The National Institute of Justice, which is the research arm of the Justice Department, has arranged with the Los Angeles County Sheriff’s Department to conduct an experimental trial of a scaled-down version of the pain-ray gun at the Pitchess Detention Center. The 7½-foot-tall heat-ray weapon — tagged by one former sheriff official as the “Holy Grail of Crowd Control” — will be tested on unruly inmates. (See story here.)
Question: If the pain-ray gun — the same basic weapon the DOD spent $40 million to produce and then decided not to use — proves popular with the L.A. County Sheriff’s Department, how long will it be before that department or others in the U.S. will elect to use the weapon to control political protesters — say, at the next Democratic and Republican national conventions? Will this weapon that transmits an intense beam of heat at the speed of light and over a distance of 700 yards become the tactic of choice for use against unpopular and boisterous demonstrators?

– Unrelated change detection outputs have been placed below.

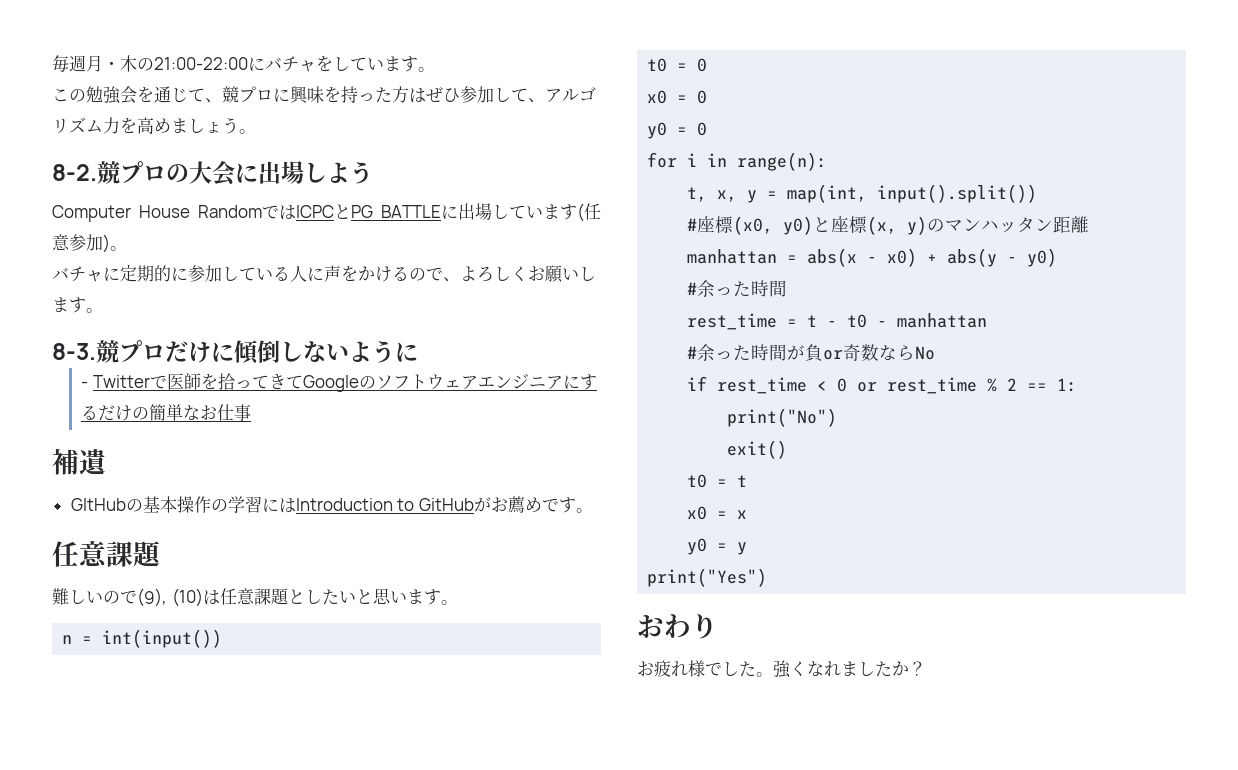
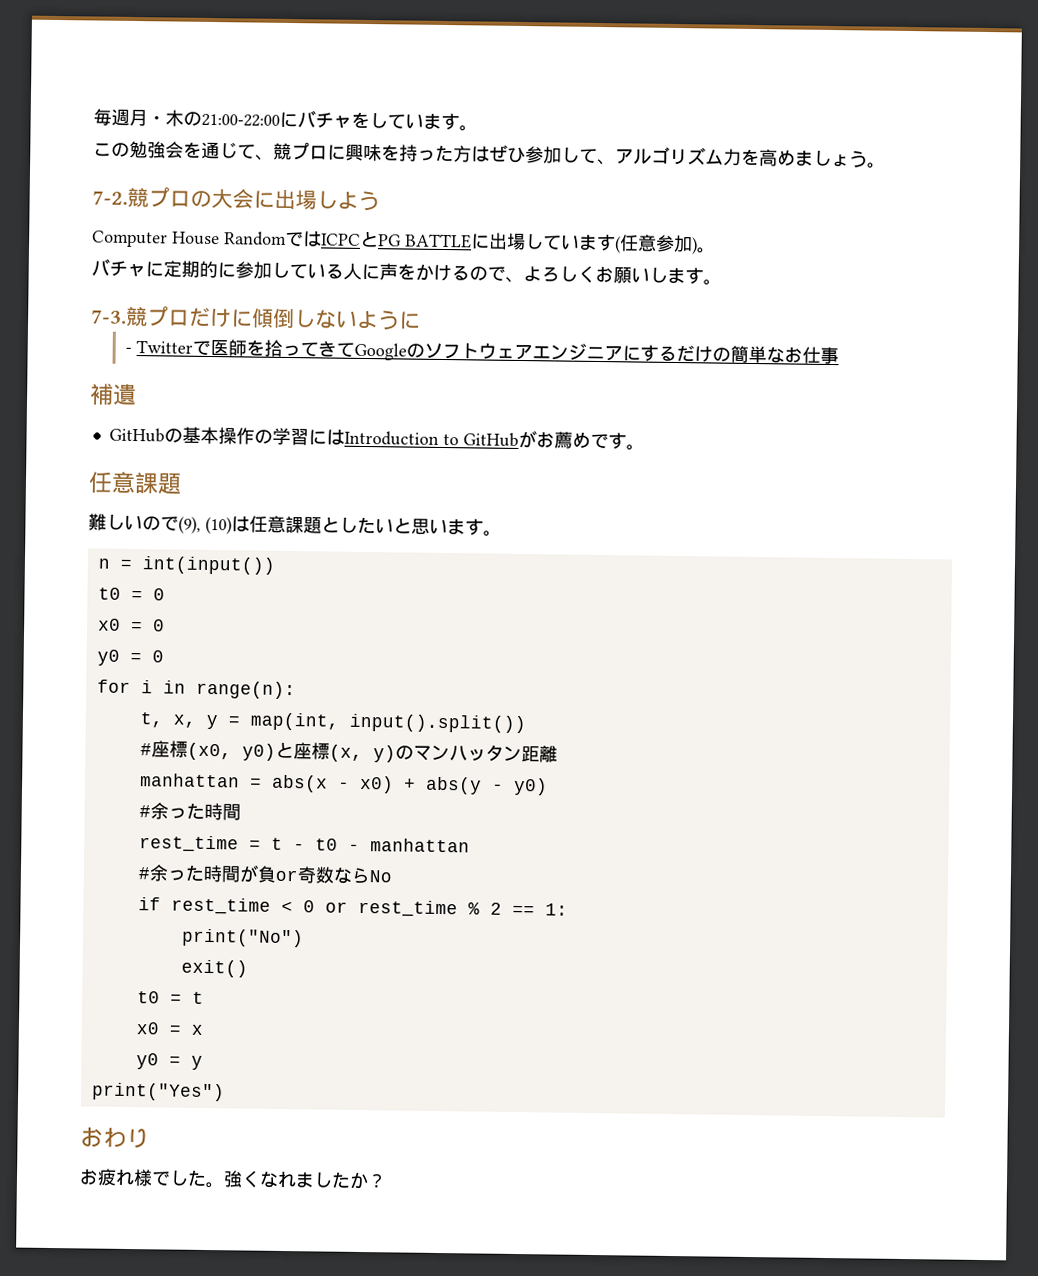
[52,164,97,181] 8-2. -> [92,190,128,205] 7-2.
[52,343,96,360] 8-3. -> [91,309,127,324] 7-3.
[70,498,126,511] GItHub -> [108,427,165,443] GitHub

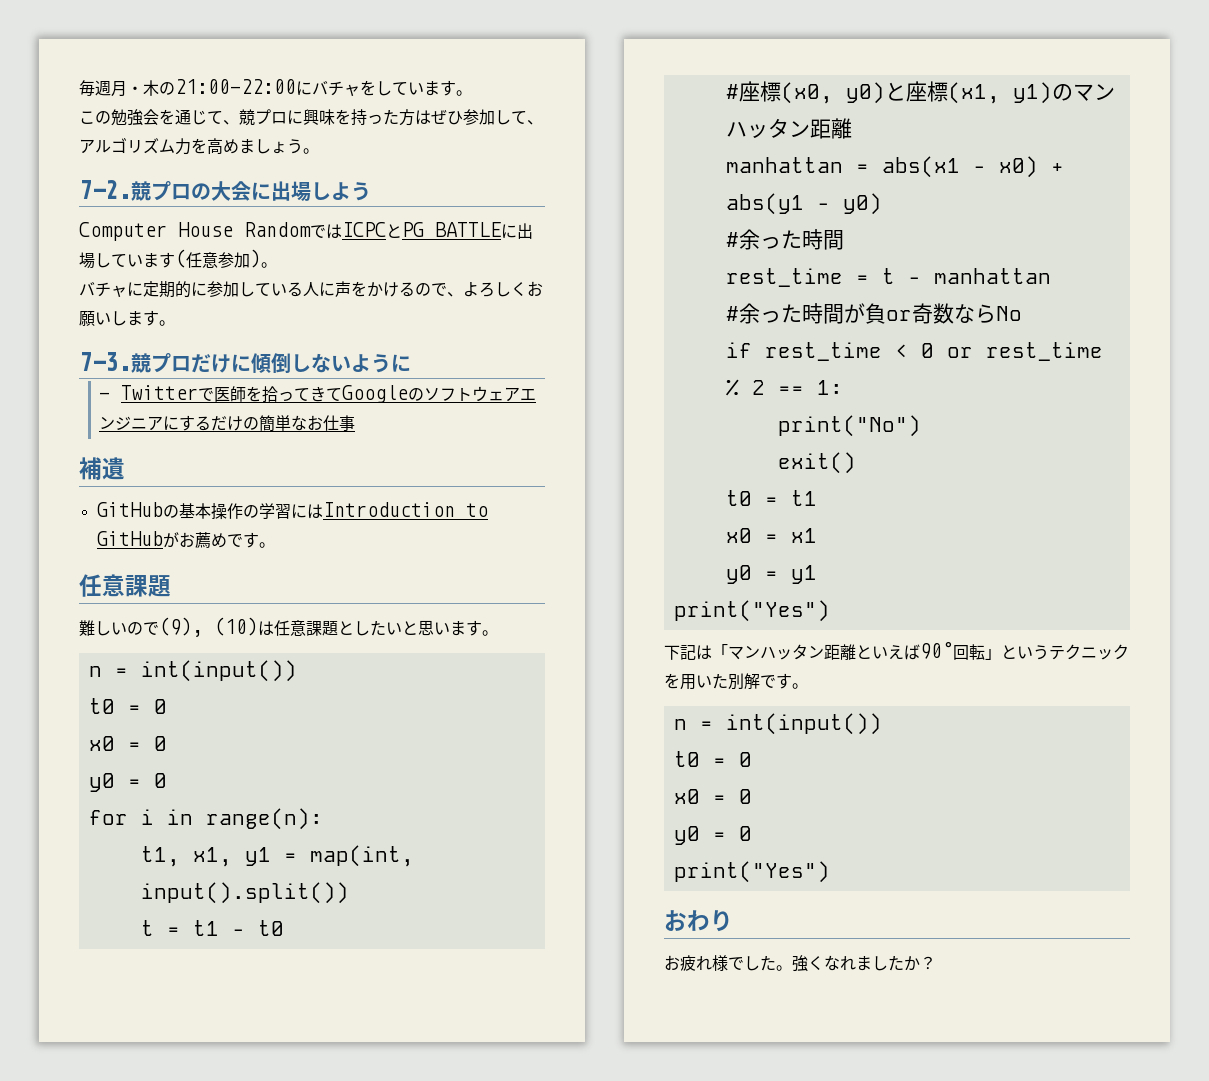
[139,712,218,730] t, x, y -> [140,846,271,867] t1, x1, y1
(526, 723) none -> [140,920,284,936] // t = t1 - t0
[328,744,396,763] (x, y) -> [947,82,1052,104] (x1, y1)
[270,774,328,793] abs(x -> [881,156,960,178] abs(x1
[424,776,482,795] abs(y -> [725,193,804,215] abs(y1
[314,838,360,851] t0 - -> (921, 280) none
[191,991,204,1004] [135,1022,203,1035] [135,1053,203,1070] t // x0 = x // y0 = y -> [790,490,817,506] [725,528,817,543] [725,565,817,584] [673,600,830,622] [664,641,1129,660] [664,673,808,690] [673,713,882,735] [673,751,752,767] [673,789,752,804] [673,826,752,845] t1 // x0 = x1 // y0 = y1 // print("Yes") // 下記は「マンハッタン距離といえば90°回転」というテクニックを用いた別解です。 // n = int(input()) // t0 = 0 // x0 = 0 // y0 = 0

Two years ago, in her book Give Me Liberty: A Handbook for American Revolutionaries (2008), writer and feminist Naomi Wolf predicted just such a scenario. She wrote: “in development by the Pentagon is a new weapon that can effectively microwave, and thus bloodlessly incapacitate, American citizens who are demonstrating. In practice trials,” Wolf added, “this new weapon was used against subjects dressed as American antiwar protestors.” The weapon was Raytheon’s pain-ray device.
What to do?
If it is one day employed against political protesters, the pain-ray gun will become another tactic in a long list of schemes — from caged “free-speech zones” to costly fee permits — designed (either intentionally or negligently) to squelch effective and meaningful exercise of First Amendment rights.
This continued diminishment of our freedoms should not go unchallenged. At a minimum, the public needs to be fully and regularly informed about any and all plans to use pain-ray guns against protesters. We need light; attempts to adopt such policies cannot occur in the dark. That means there must be written policies and these policies should be public documents. Additionally, there should be a strong presumption against the use of such weapons except perhaps in clearly defined circumstances in which the need is immediate and grave. Such measures could be statutorily created or, where otherwise duly authorized by law, could be created by police policies.
Fortunately, the days of water hoses are past. But now we need to safeguard the right of all Americans to protest peacefully in public without fear of being jolted by a beam of hellish heat.
Ronald Collins is the Harold S. Shefelman Scholar at the University of Washington Law School and a fellow at the First Amendment Center. His latest book is The Fundamental Holmes: A Free Speech Chronicle and Reader (Cambridge University Press, 2010).